Un autre groupe, celui des « aidants », est constitué de celles et de ceux qui viennent à la Ferme pour seconder les permanents. Ils mettent leurs talents, leur expertise, leurs réseaux, leur créativité au service de l'organisme. Ils sont membres du conseil d'administration, participent aux corvées, se chargent de l'apiculture, de grandes sections du jardin, du travail de bureau, de l'entretien, etc. Ce sont nos bénévoles, qui viennent pour des séjours parfois un peu prolongés. Leur contribution allège considérablement les tâches des permanents. Ils sont grandement appréciés. Indispensables même!

La petite municipalité de Durham-Sud, et aussi les villages environnants jusqu'à Sherbrooke et Drummondville, constituent le groupe des « voisins ». Au fil des années nous avons créé des liens d'amitié et d'échange de services, des complicités. Nous sommes heureux de voir nos voisins passer chez nous pour quelques moments d'échange d'information ou de services réciproques. Toutes ces personnes constituent le réseau de la Ferme Berthe-Rousseau, son lieu d'implantation humain et social.

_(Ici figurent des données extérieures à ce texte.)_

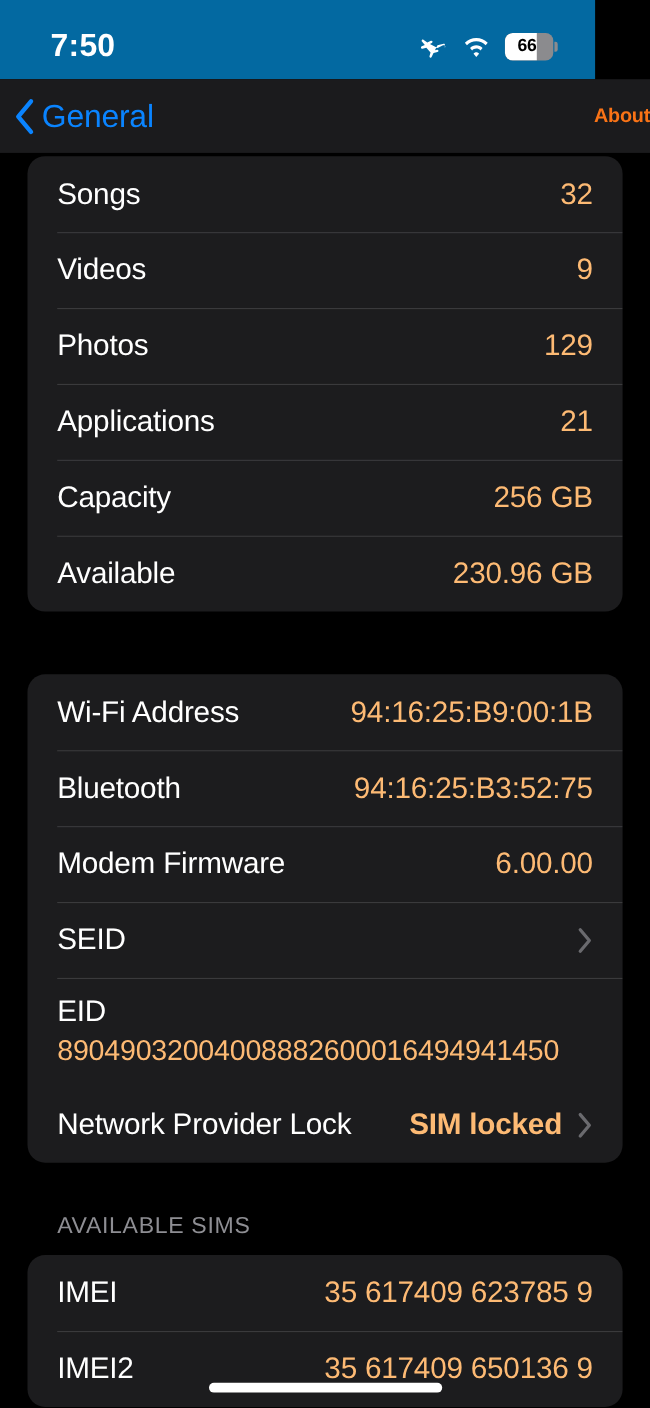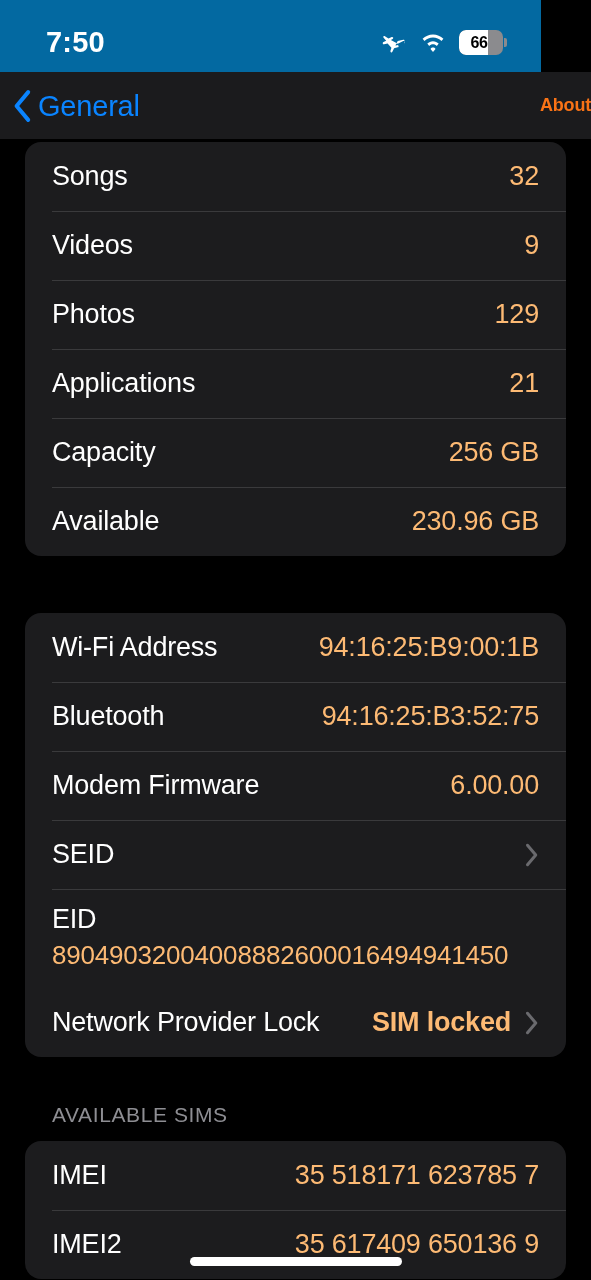--- a/index.html
+++ b/index.html
@@ -20,7 +20,7 @@
     padding:12px 34px 0 46px;
   }
   .clock { color:#fff; font-size:29px; font-weight:600; letter-spacing:.2px; }
-  .status-icons { display:flex; align-items:flex-end; gap:12px; }
+  .status-icons { display:flex; align-items:center; gap:12px; }
   .icon-airplane { width:26px; height:26px; display:block; }
   .icon-wifi { width:28px; height:26px; display:block; }
   .battery { position:relative; width:48px; height:25px; display:flex; align-items:center; }

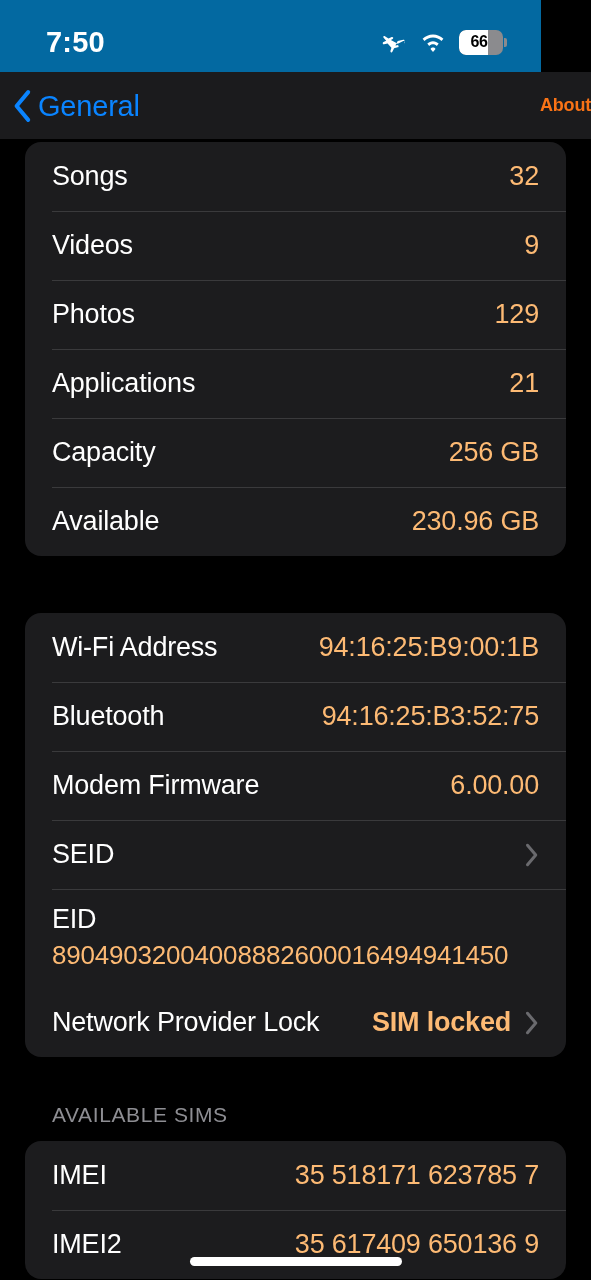--- a/index.html
+++ b/index.html
@@ -228,7 +228,7 @@
     <div class="card">
       <div class="row">
         <span class="row-label">IMEI</span>
-        <span class="row-value">35 518171 623785 7</span>
+        <span class="row-value">35 617409 623785 9</span>
       </div>
       <div class="row">
         <span class="row-label">IMEI2</span>

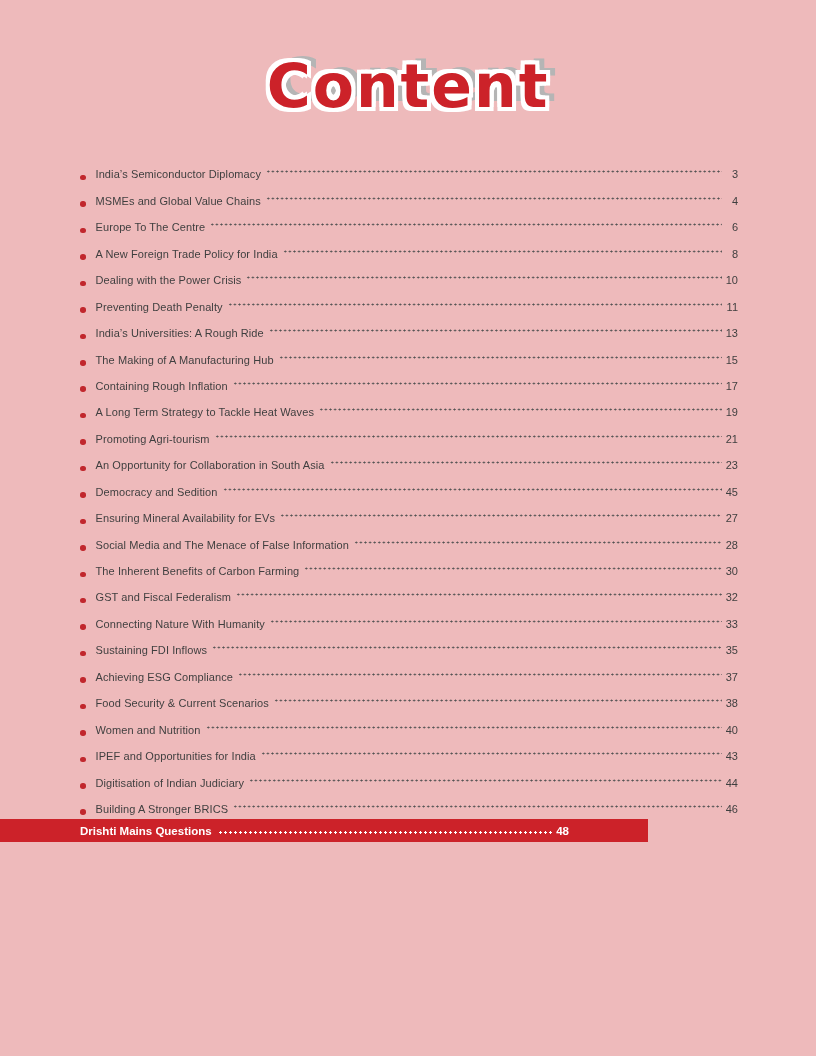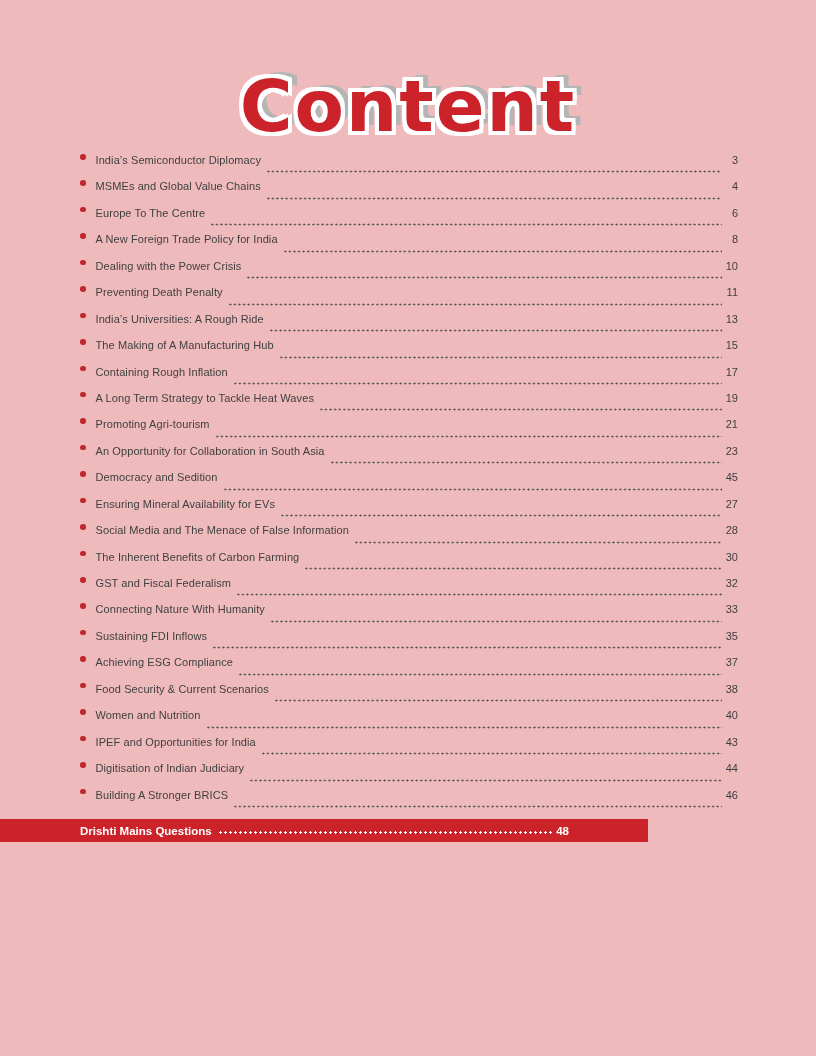--- a/index.html
+++ b/index.html
@@ -23,11 +23,11 @@
   }
   .title{
     position:absolute;
-    top:70px; left:0; width:100%;
+    top:56px; left:0; width:100%;
     text-align:center;
     font-family:"DejaVu Sans", sans-serif;
     font-weight:bold;
-    font-size:72px;
+    font-size:60px;
     line-height:1;
     letter-spacing:2px;
     color:var(--accent);

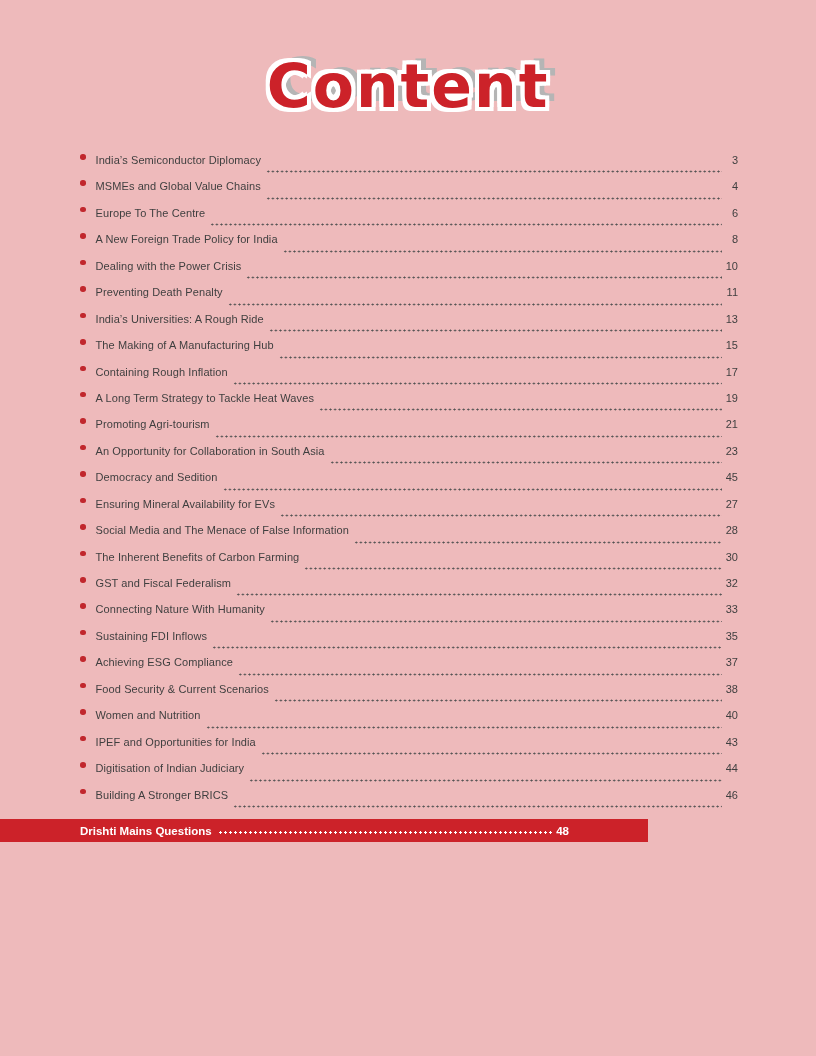--- a/index.html
+++ b/index.html
@@ -44,7 +44,7 @@
   }
   .row{
     display:flex;
-    align-items:flex-start;
+    align-items:flex-end;
     height:26.45px;
     font-size:11px;
   }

Les stagiaires de Mer et Monde qui se préparent à un séjour de coopération à l'étranger se réunissent souvent à la ferme pour des réunions de fin de semaine. Il s'agit d'un autre groupe important, qui trouve là un lieu inspirant, souvent bien différent de leur propre milieu de vie. Il y a aussi des jeunes adolescents de Saint-Henri qui viennent en été, des groupes scolaires de la région et d'ailleurs qui participent à des « camps à la ferme », dans le cadre d'activités éducatives en rapport avec la culture biologique et le respect de l'environnement.

Ce rapide survol des « fréquentations » de Berthe-Rousseau laisse deviner qu'il y a souvent affluence à la Ferme. Aux 12 à 15 personnes qui y habitent, régulièrement s'ajoute une dizaine d'invités aux repas du midi et du soir. Tous sont les bienvenus, pour autant qu'ils saisissent et respectent clairement le sens de la mission de la Ferme, et l'importance d'y être au service de celles et de ceux qui y vivent un temps de remise en marche, de reprise de confiance et d'autonomie.